_DATA SHOWN_.
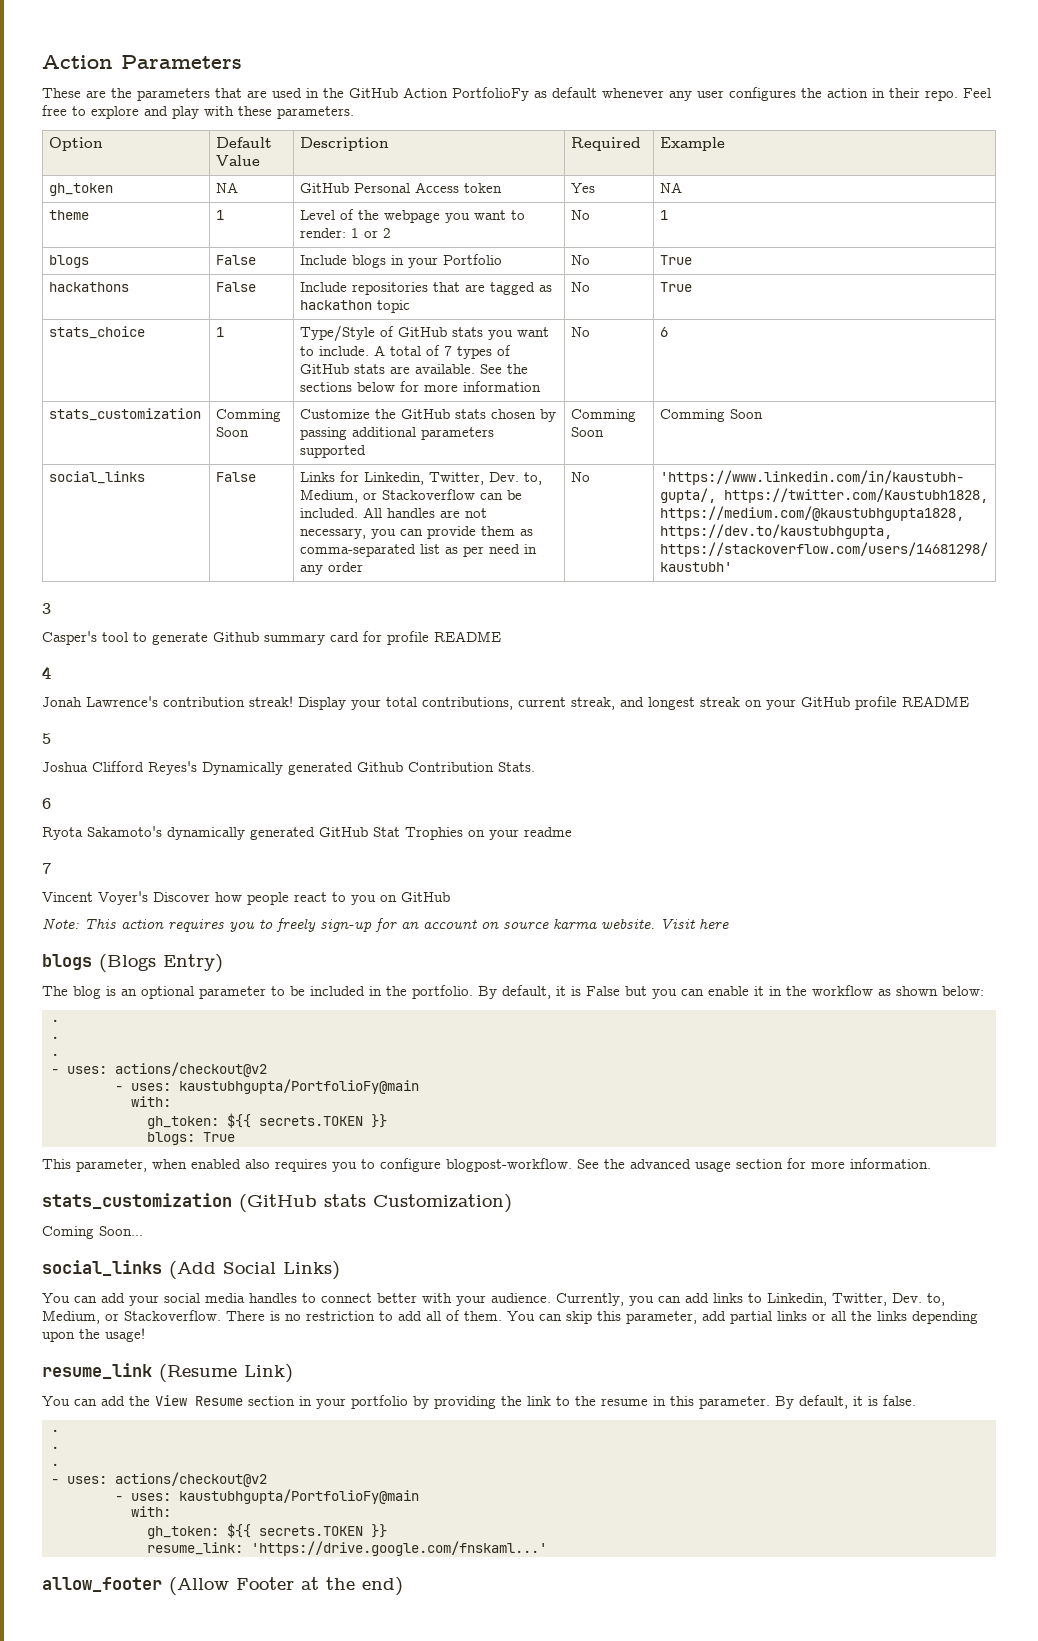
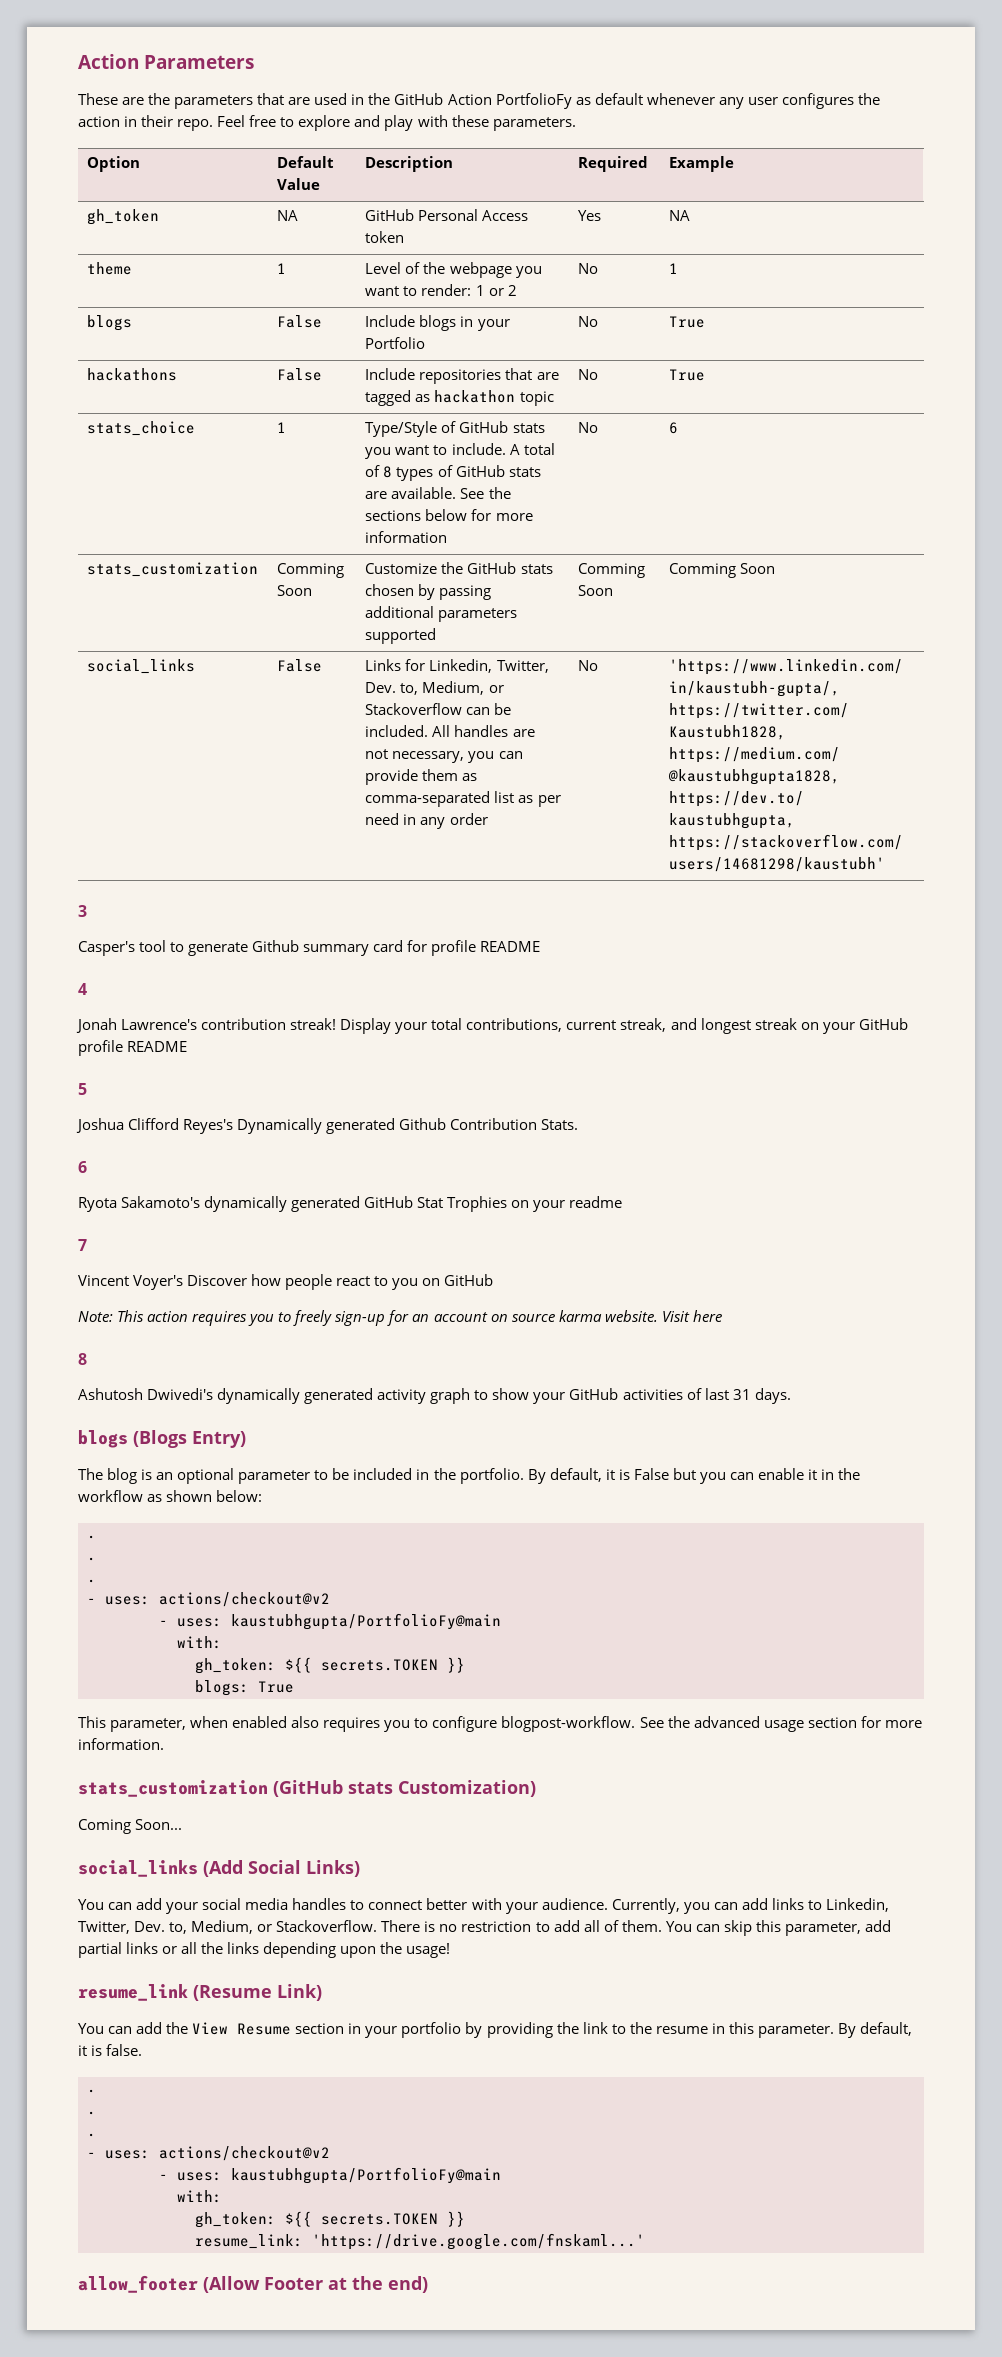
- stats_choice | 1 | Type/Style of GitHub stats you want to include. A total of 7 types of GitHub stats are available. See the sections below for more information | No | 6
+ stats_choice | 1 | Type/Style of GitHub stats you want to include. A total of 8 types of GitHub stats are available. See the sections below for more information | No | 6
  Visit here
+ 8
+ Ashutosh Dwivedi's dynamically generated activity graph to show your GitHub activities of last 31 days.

_DIRECTIONS_. Transcribe the records above exactly, without images.

_ANSWER_.
- stats_choice | 1 | Type/Style of GitHub stats you want to include. A total of 7 types of GitHub stats are available. See the sections below for more information | No | 6
+ stats_choice | 1 | Type/Style of GitHub stats you want to include. A total of 8 types of GitHub stats are available. See the sections below for more information | No | 6
  Visit here
+ 8
+ Ashutosh Dwivedi's dynamically generated activity graph to show your GitHub activities of last 31 days.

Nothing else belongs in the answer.